The weeks following drudged by in a blur of darkness, smudged charcoal on thick, heavy paper. We never celebrated my fourteenth birthday- it didn’t feel right without dad. Mom and I didn’t really do much for the remainder of the year- mainly we sat around hugging or crying, or performing the two simultaneously.
On New Year’s Eve, we made a resolution to start anew. Neither of us really wanted to, but hey, it had to happen.
My way of making a fresh start was to convince mom to let me switch schools. I started mid-term at a public school where no one knew about my dad. I didn’t want sympathy. Slouching around with headphones slipped into my ears, I shut my doors and turned out my lights. I retreated far, far into my shell.

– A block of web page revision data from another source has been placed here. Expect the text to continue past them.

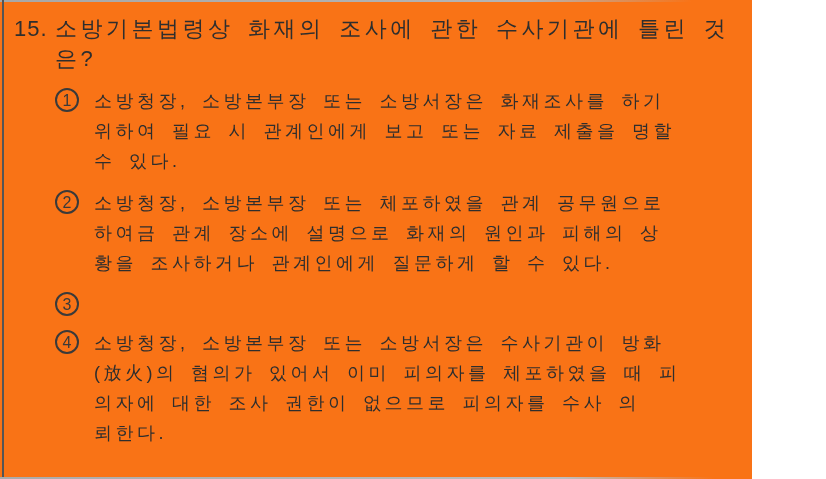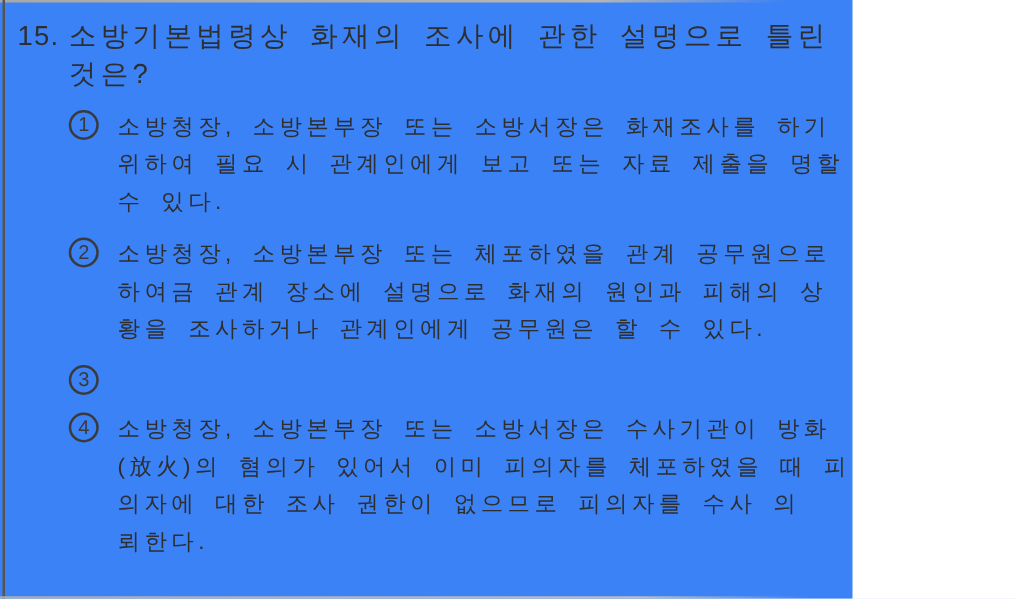--- a/index.html
+++ b/index.html
@@ -6,9 +6,9 @@
   html, body { background: #ffffff; }
   .page {
     position: relative;
-    width: 682px;
+    width: 752px;
     height: 479px;
-    background: #3b82f6;
+    background: #f97316;
     overflow: hidden;
     font-family: "Liberation Sans", sans-serif;
     color: #2e2e2e;

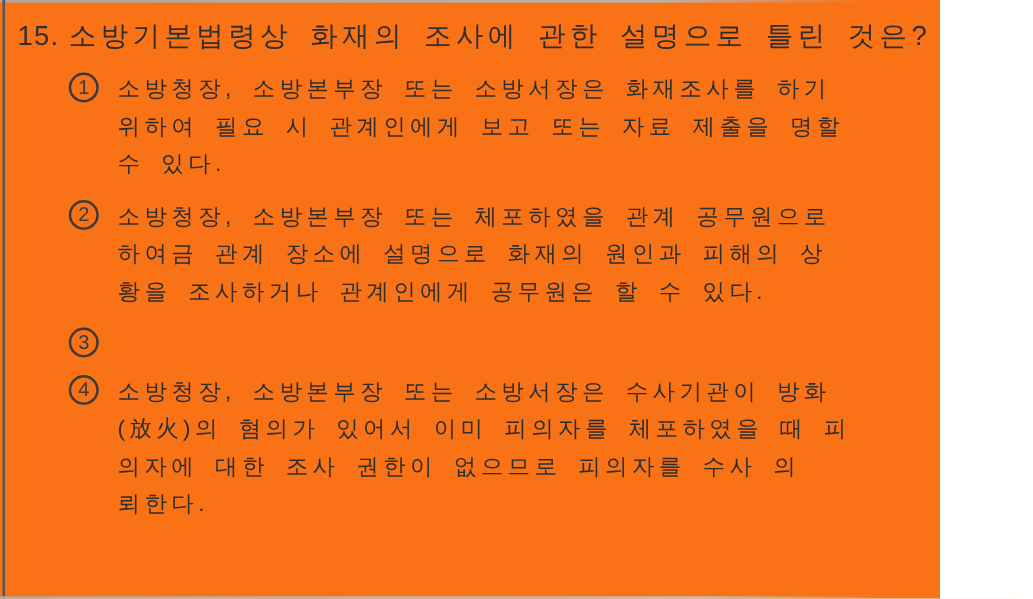--- a/index.html
+++ b/index.html
@@ -87,7 +87,7 @@
 
     <div class="question-row">
       <span class="q-num">15.</span>
-      <span class="q-text">소방기본법령상 화재의 조사에 관한 설명으로 틀린 것은?</span>
+      <span class="q-text">소방기본법령상 화재의 조사에 관한 수사기관에 틀린 것은?</span>
     </div>
 
     <div class="choice">

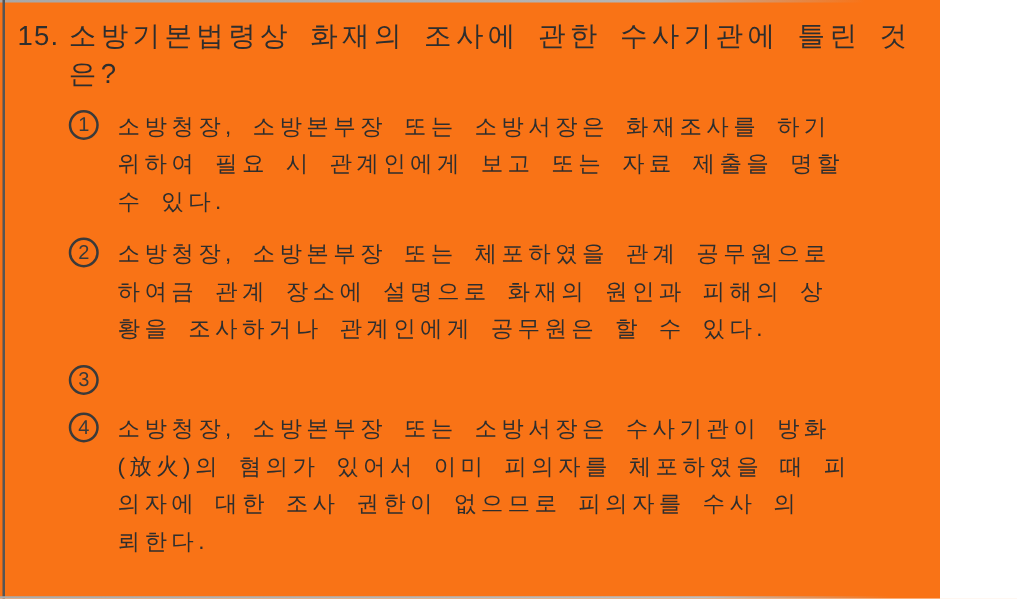--- a/index.html
+++ b/index.html
@@ -104,7 +104,7 @@
       <div class="choice-lines">
         <div>소방청장, 소방본부장 또는 체포하였을 관계 공무원으로</div>
         <div>하여금 관계 장소에 설명으로 화재의 원인과 피해의 상</div>
-        <div>황을 조사하거나 관계인에게 공무원은 할 수 있다.</div>
+        <div>황을 조사하거나 관계인에게 질문하게 할 수 있다.</div>
       </div>
     </div>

Mom, on the other hand, threw herself into life. It kept her busy, I think. She didn’t have to think if she had no time to. She got a job as an event planner. Two years later, she remarried.
It wasn’t that Scott was mean or anything. He was great for my mom. It was just that I couldn’t accept a new father yet. I couldn’t tell mom that, because I knew she needed him.
Around that time I stopped speaking. I will always regret that. My last words to her were, ”Yeah, okay,” spoken weeks before… Well, before she went. Anyways. Mom and Scott couldn’t figure out what was wrong. Eventually they decided my silence was probably just a phase.
One night they were at a coworker’s party. They never came back. Some friend of theirs had gone crazy, shot up the entire place. I think drugs may have had a hand. Three people died. My mom, her boss and Susie, a girlfriend of hers. Fifteen others were ‘seriously injured’ and seven received ‘minor injuries.’ There was an article I the paper about it- you might have seen it.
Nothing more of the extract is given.